Google BBR seems to used the same exponential probing that slow start does, so I wonder how it will perform when you are staying in network and don't often have to worry about packet loss or congestion and want the link to start off at full throttle.

Once BBR enters its steady state it intentionally cycles faster and slower, but this seems like it is creating additional latency when you don't want it. Think of a traffic burst that happens just as the link decides to cycle slower.

It also seems like the protocol intentionally runs slower that possible as to not create buffer pressure on the receiving side, if I'm understanding this quick description properly: "then cruising at the estimated bandwidth to utilize the pipe without creating excess queue".

The this line just scares me: "Occasionally, on an as-needed basis, it sends significantly slower to probe for RTT (PROBE_RTT mode).

Google is going to make patches that work for them, but that doesn't always mean it will work for everybody else.

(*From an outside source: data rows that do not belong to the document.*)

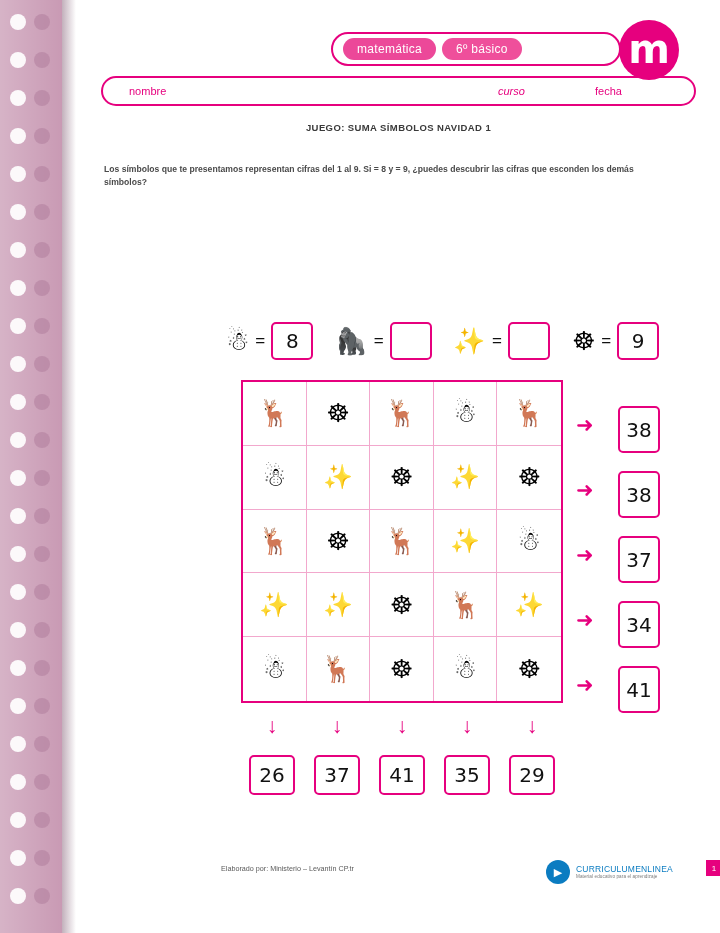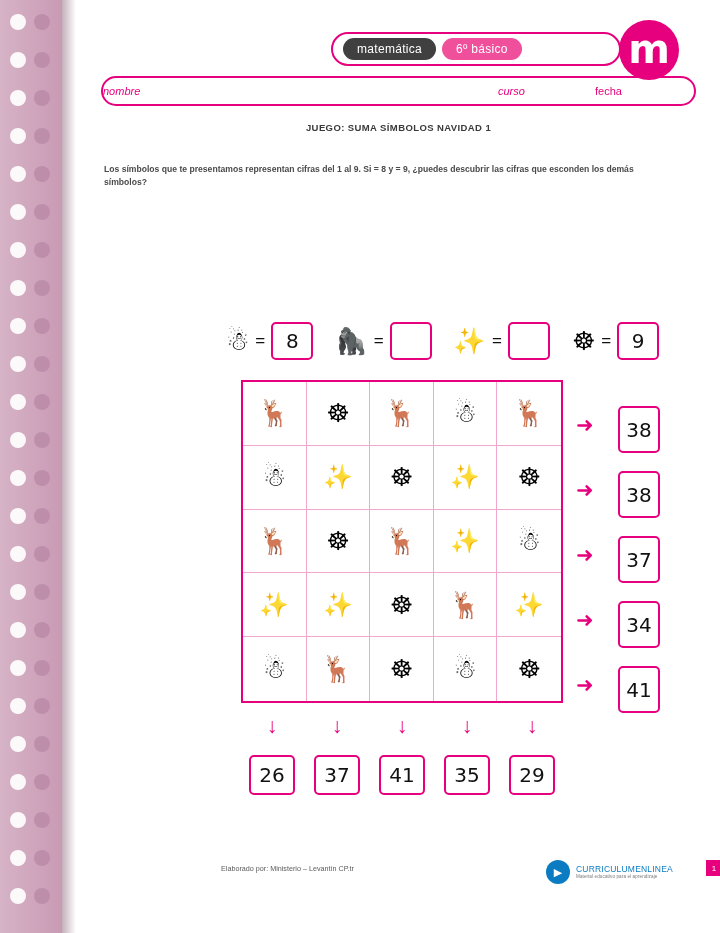--- a/index.html
+++ b/index.html
@@ -41,40 +41,40 @@
   
   .header {
     position:absolute; left:255px; top:28px; width:340px; height:44px;
   }
   .pill-row {
     position:absolute; left:0; top:4px; width:290px; height:34px;
     border:2px solid #e6007e; border-radius:17px; background:#fff;
     display:flex; align-items:center; gap:6px; padding-left:10px;
   }
   .tag {
-    background:#404040; color:#fff; border-radius:14px;
+    background:#ec4899; color:#fff; border-radius:14px;
     font-size:12px; padding:4px 14px; letter-spacing:.3px;
   }
   .tag.light { background:#ef4f9b; }
   .mlogo {
     position:absolute; right:-8px; top:-8px;
     width:60px; height:60px; border-radius:50%;
     background:#e6007e; color:#fff;
     font-size:40px; font-weight:bold; line-height:58px; text-align:center;
     font-family:"DejaVu Sans", sans-serif;
   }
 
   
   .namebar {
     position:absolute; left:25px; top:76px; width:595px; height:30px;
     border:2px solid #e6007e; border-radius:15px;
     display:flex; align-items:center;
     font-size:11px; color:#e6007e;
   }
-  .namebar .nb-nombre { margin-left:0;font-style:italic; }
+  .namebar .nb-nombre { margin-left:26px; }
   .namebar .nb-curso  { position:absolute; left:395px;font-style:italic; }
   .namebar .nb-fecha  { position:absolute; left:492px; }
 
   
   .title {
     position:absolute; left:25px; top:122px; width:595px;
     text-align:center; font-size:9.5px; font-weight:bold; color:#3a3a3a;
     letter-spacing:.4px;
   }
   .intro {

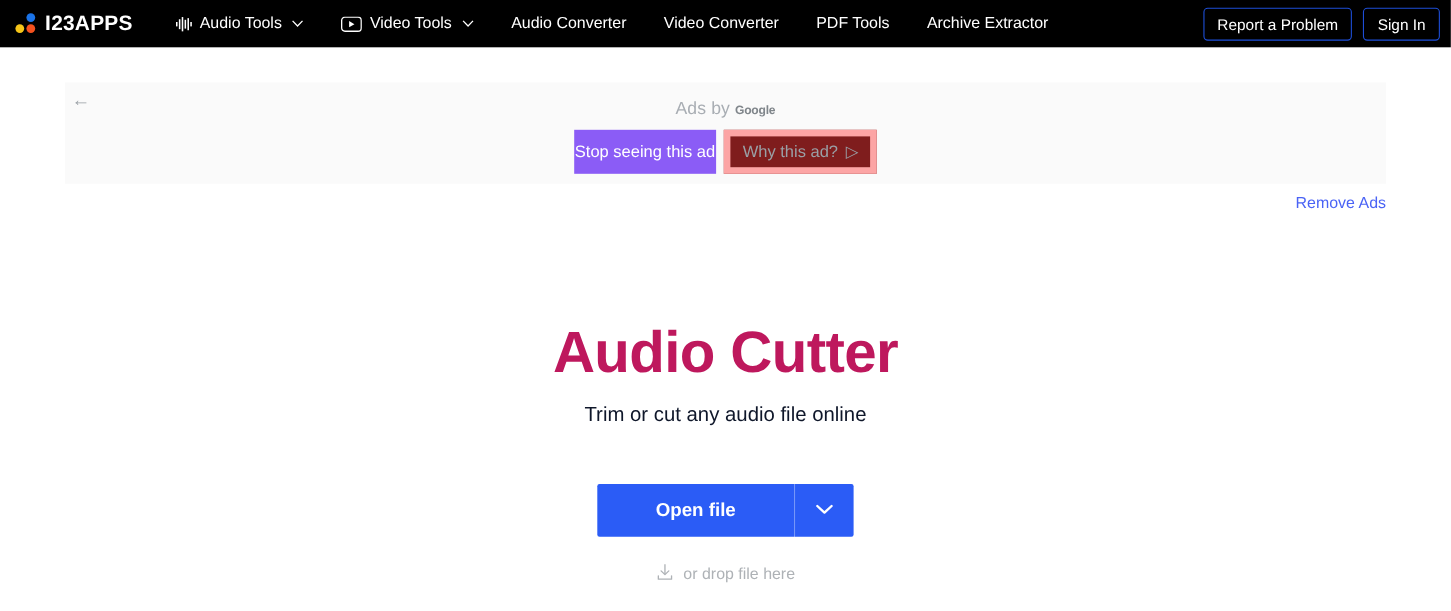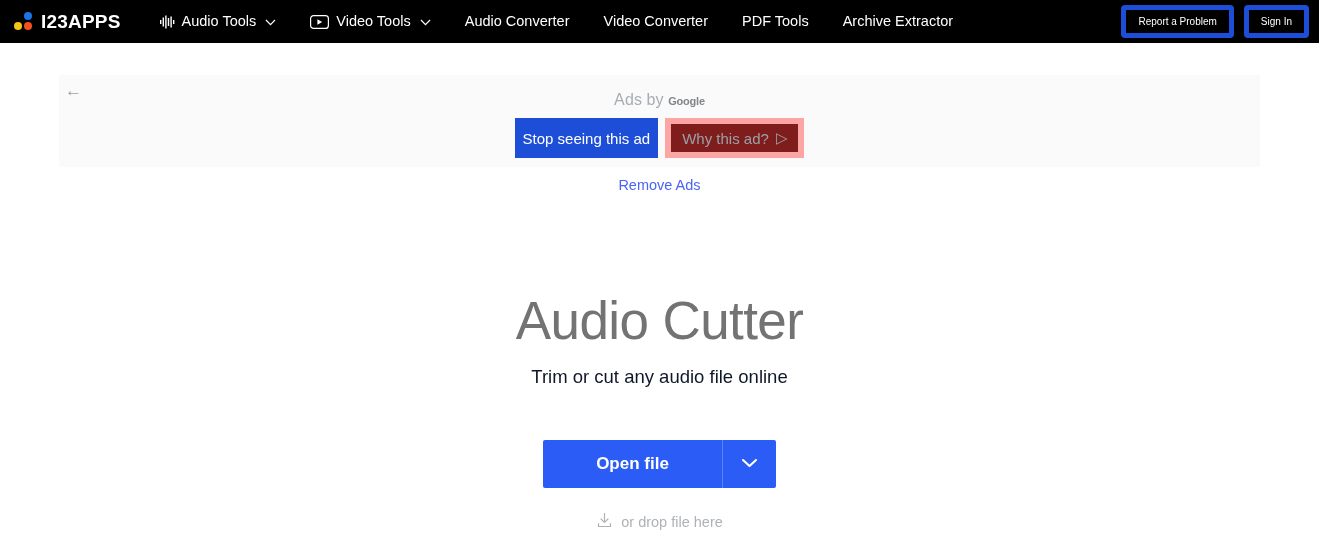--- a/index.html
+++ b/index.html
@@ -74,25 +74,25 @@
   .nav-icon { display: inline-flex; align-items: center; }
   .chev { display: inline-block; margin-left: 2px; }
 
   .nav-right {
     margin-left: auto;
     display: flex;
     align-items: center;
     gap: 10px;
   }
   .nav-btn {
-    border: 5px solid #1d4ed8;
+    border: 1px solid #1d4ed8;
     border-radius: 4px;
     color: #ffffff;
     background: transparent;
-    font-size: 10px;
+    font-size: 14px;
     font-family: "Liberation Sans", sans-serif;
     padding: 6px 12px;
     cursor: pointer;
     white-space: nowrap;
   }
 
   
   .ad-wrap {
     width: 1201px;
     margin: 32px auto 0 auto;
@@ -129,62 +129,62 @@
     font-size: 11px;
     letter-spacing: -0.2px;
   }
   .ad-btn-row {
     margin-top: 9px;
     display: flex;
     justify-content: center;
     align-items: stretch;
   }
   .ad-btn-stop {
-    background: #1d4ed8;
+    background: #8b5cf6;
     color: #ffffff;
     border: none;
     font-size: 15px;
     font-family: "Liberation Sans", sans-serif;
-    padding: 5px 8px;
+    padding: 5px 1px;
     cursor: pointer;
     white-space: nowrap;
   }
   .ad-btn-why {
     background: #7f1d1d;
     color: #9aa0a6;
     border: 6px solid #fca5a5;
     font-size: 15px;
     font-family: "Liberation Sans", sans-serif;
     padding: 5px 11px;
     margin-left: 7px;
     cursor: pointer;
     display: flex;
     align-items: center;
     gap: 7px;
     white-space: nowrap;
   }
   .remove-ads {
     display: block;
-    text-align: center;
+    text-align: right;
     margin-top: 10px;
     color: #4a63f5;
     font-size: 14.5px;
     text-decoration: none;
     cursor: pointer;
   }
 
   
   .hero {
     text-align: center;
     margin-top: 100px;
   }
   .hero-title {
     font-size: 53px;
-    font-weight: normal;
-    color: #737373;
+    font-weight: bold;
+    color: #be185d;
     margin: 0;
     letter-spacing: -0.6px;
     line-height: 1.05;
   }
   .hero-sub {
     font-size: 18.5px;
     color: #0f172a;
     margin: 17px 0 0 0;
     font-weight: normal;
   }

This seems very close tailed to Google's traffic issues and serving HTTP over persistent connections, and not a general purpose feature, think of games, intranetwork low-latency applications, etc.

otoburb · on Sept 17, 2016

>>Google is going to make patches that work for them, but that doesn't always mean it will work for everybody else.

That makes sense from a purely commercial standpoint, but I was particularly intrigued when I noticed Van Jacobson[1] listed as one of the authors. For those who have read TCP/IP Illustrated (Vols 1 & 2), the four fundamental algorithms (slow start, congestion avoidance, fast retransmit & fast recovery) were evidently designed by Van Jacobson as described in RFC2001.[2]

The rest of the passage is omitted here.